Soutenir les patients à haut risque
En psychiatrie légale, nous connaissons bien le profil des patients schizophrènes présentant un risque particulièrement élevé de violence grave: faible conscience de la maladie, manque de motivation thérapeutique, non-observance, évolution chronique, forte impulsivité, consommation de substances. Ces personnes sont particulièrement difficiles à atteindre avec les approches modernes qui exigent une participation active. Elles posent également des défis au système de soins psychiatriques comme à la société. Nous observons actuellement en Suisse une tendance préoccupante: les patients à haut risque échappent de plus en plus au système de soins psychiatriques généraux et ne peuvent souvent bénéficier d’un traitement continu spécifique à leur trouble que dans le cadre d’une mesure institutionnelle (p. ex. mesure d’hospitalisation selon l’art. 59 CP). Du point de vue de la prévention des risques, c’est aberrant: un traitement efficace arrive trop tard, une fois l’infraction commise. Il serait souhaitable que les autorités de protection de l’enfant et de l’adulte soient davantage sensibilisées à cette question afin d’exploiter tous les moyens civils disponibles et d’intégrer ainsi les patients dans un traitement spécifique et cohérent. Une autre option importante consiste à renforcer la collaboration systématique entre la psychiatrie forensique et la psychiatrie générale. Un modèle exemplaire a été mis en place dans le canton de Zurich par la clinique de psychiatrie forensique et de psychothérapie de la Clinique universitaire de psychiatrie [8]. Pour étendre de tels programmes à d’autres cantons, il faudra une volonté politique ainsi que des ressources financières et humaines adéquates.
Bibliographie
- DGPPN (2025) Pressemitteilung vom 07.01.2025: Kein Zentralregister für psychisch kranke Menschen.
- Kröber H-L (2016) Gewalttaten psychisch Kranker. Forens Psychiatr Psychol Kriminol (2016) 10:227–232.
- Whiting D, Lichtenstein P, Fazel S (2021) Violence and mental disorders: a structured review of associations by individual diagnoses, risk factors, and risk assessment. The Lancet Psychiatry, Volume 8, Issue 2, 150 – 161.
- Schanda H (2018) Schizophrenie und Gewalt – Justiz und Gesellschaft. In: Stompe T, Schanda H (Hrsg) Schizophrenie und Gewalt. Medizinisch Wissenschaftliche Verlagsgesellschaft, Berlin.
- Arens EA, Berger C, Lincoln TM (2009) Stigmatisierung von Patienten mit Schizophrenie. Nervenarzt 2009 · 80:329–339.

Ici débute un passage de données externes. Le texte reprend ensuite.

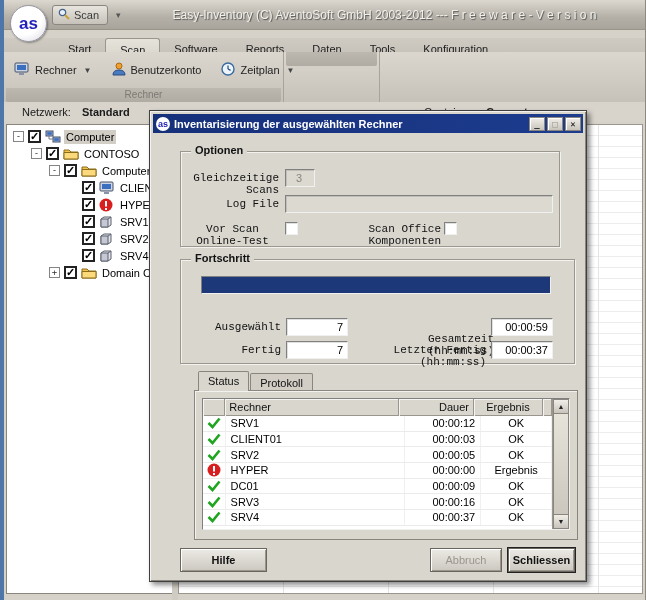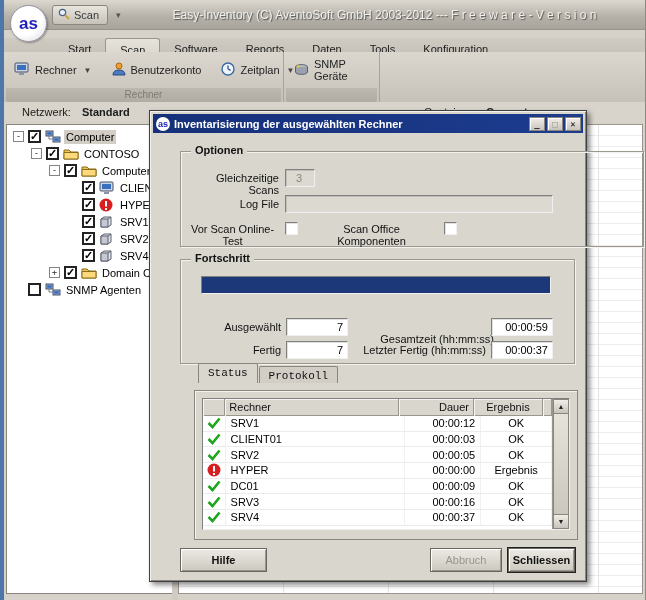"SNMP Geräte" div.rgroup-buttons { html: <div> <div> <span> <svg> <ellipse></ellipse> <path></path> <circle></circle> </svg> </span> <span>SNMP Geräte</span> </div> </div> -> none }
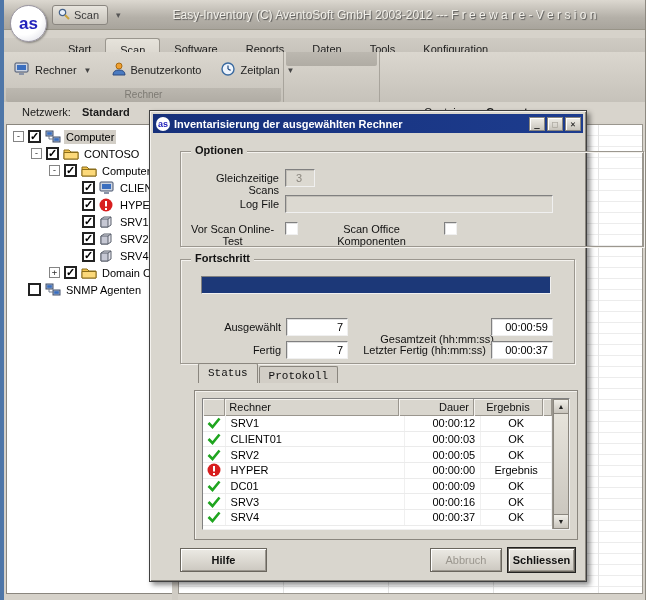"Optionen" div.groupbox { width: 464px -> 380px }
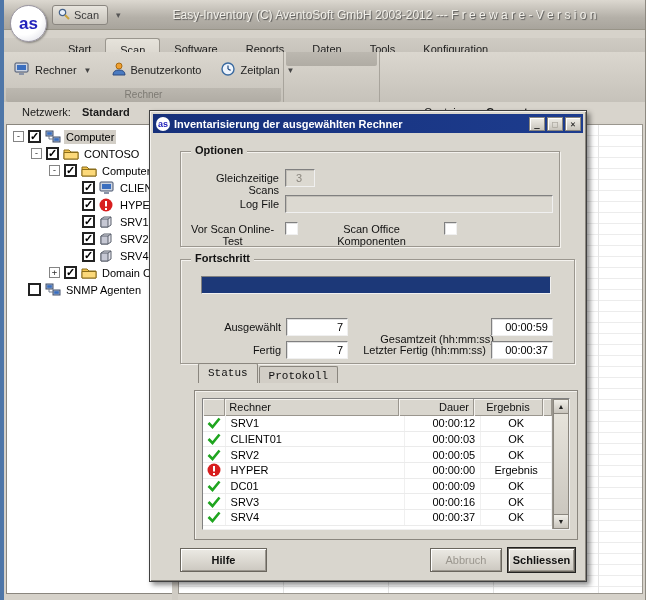"Gleichzeitige Scans" .flabel { font-family: none -> Liberation Mono, monospace }
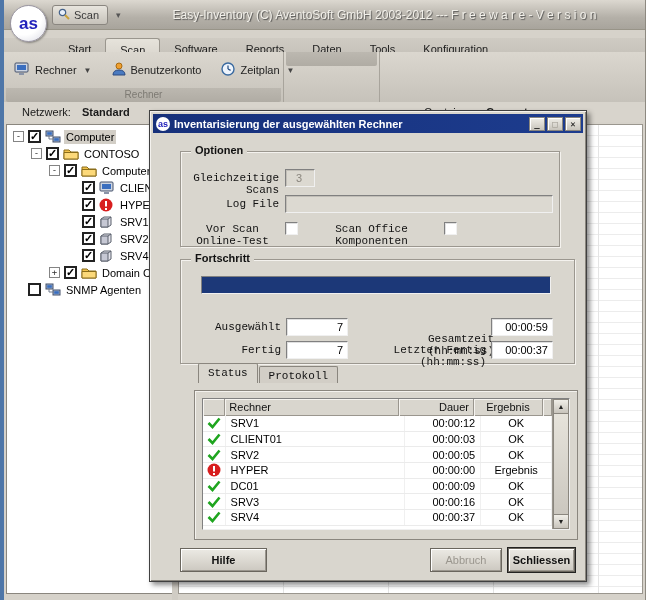"Scan Office Komponenten" span.flabel { left: 128px -> 135px; text-align: center -> right }
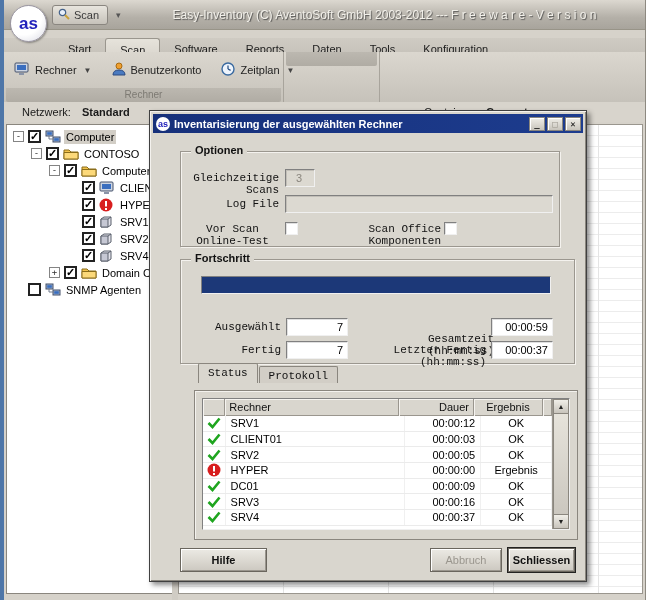"SNMP Agenten" div.tree-item { html: <div> <span></span> <span></span> <span> <svg> <rect></rect> <rect></rect> <rect></rect> <rect></rect> <path></path> </svg> </span> <span>SNMP Agenten</span> </div> -> none }
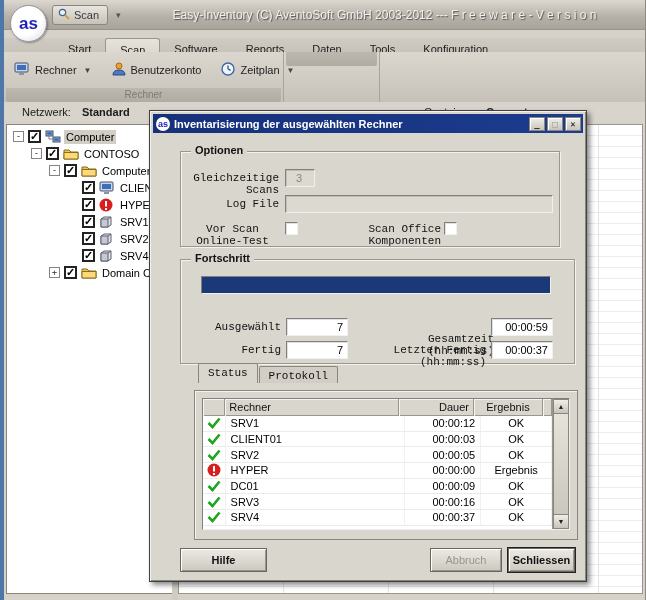"Status" .tabs { align-items: flex-end -> center; font-family: Liberation Mono, monospace -> none; top: 252px -> 260px }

- Hodgkins S (2008) Violent behaviour among people with schizophrenia: a framework for investigations of causes, and effective treatment, and prevention. Phil. Trans. R. Soc. B, 363, 2505–2518.
- Prüter C (2010) Tatbilder schizophrener und wahnhafter Täter. Forensische Psychiatrie, Psychologie, Kriminologie, 4, 136–142.
- Schmidt C, Nitschke J, Habermeyer E (2021) Forensische Modelle zur Gewaltprävention an der Schnittstelle zur Allgemeinpsychiatrie: der forensisch-psychiatrische Konsildienst. Forens Psychiatr Psychol Kriminol 15:214–221.